What you need to do: Return exactly the lines that run from the one containing "subtotal: 9113.94 -> 9756.07" to the end of the entries, with both ends included.

Task input:
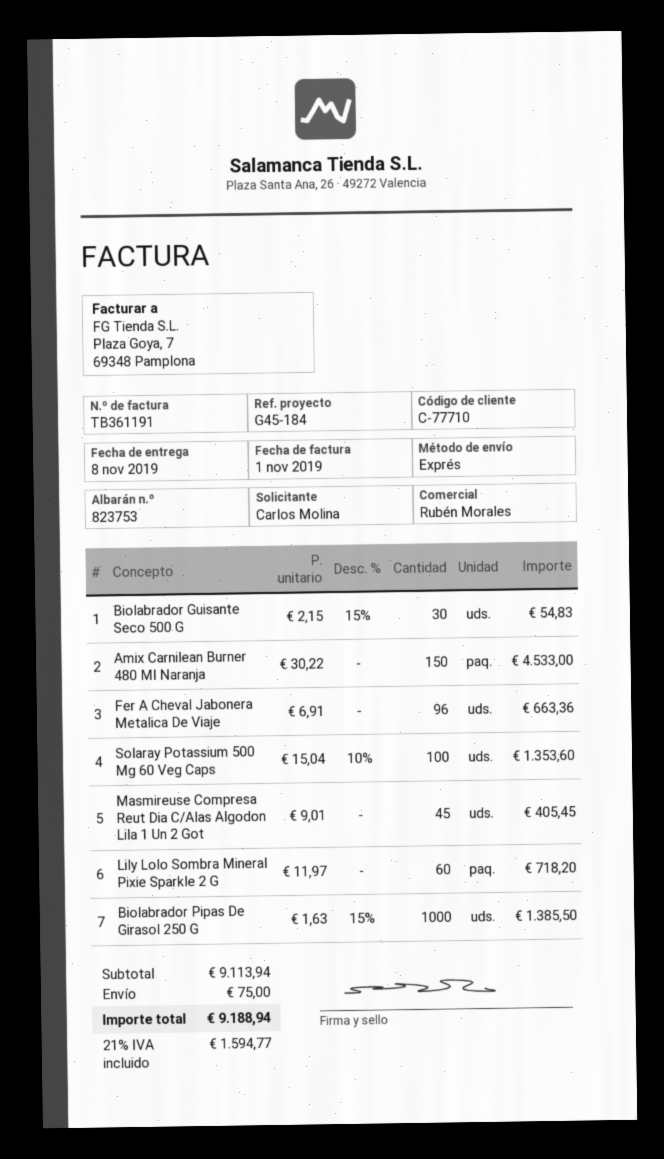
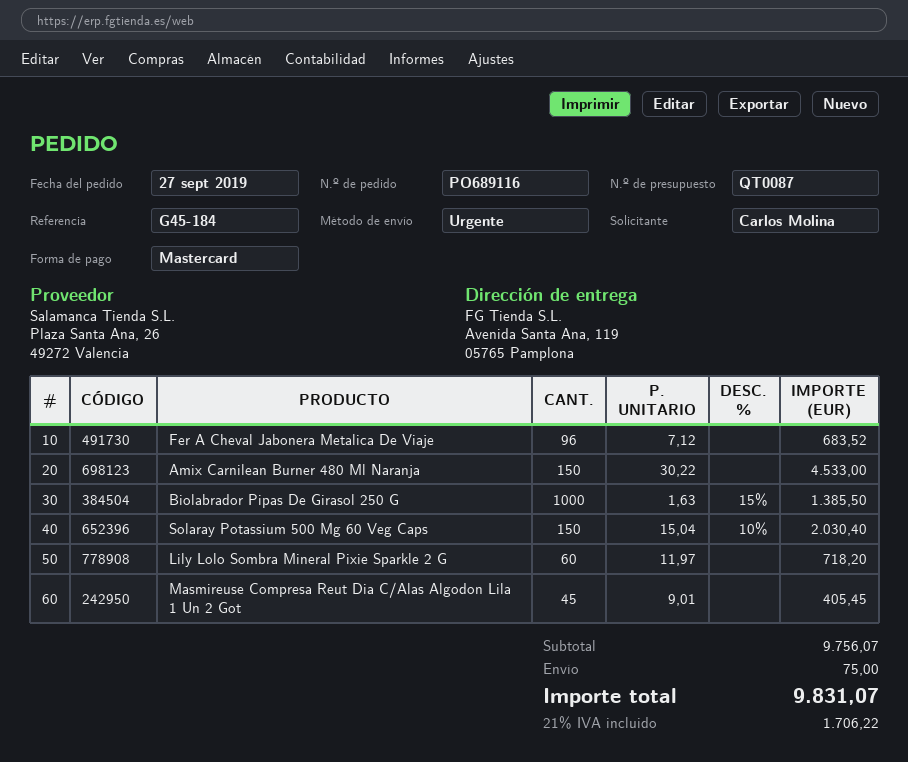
Biolabrador Guisante Seco 500 G: 30 x 2.15 - 15% = 54.83 -> none
Fer A Cheval Jabonera Metalica De Viaje: 96 x 6.91 = 663.36 -> 96 x 7.12 = 683.52
Solaray Potassium 500 Mg 60 Veg Caps: 100 x 15.04 - 10% = 1353.60 -> 150 x 15.04 - 10% = 2030.40
subtotal: 9113.94 -> 9756.07
tax: 21% = 1594.77 -> 21% = 1706.22
total: 9188.94 -> 9831.07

Response to this task:
subtotal: 9113.94 -> 9756.07
tax: 21% = 1594.77 -> 21% = 1706.22
total: 9188.94 -> 9831.07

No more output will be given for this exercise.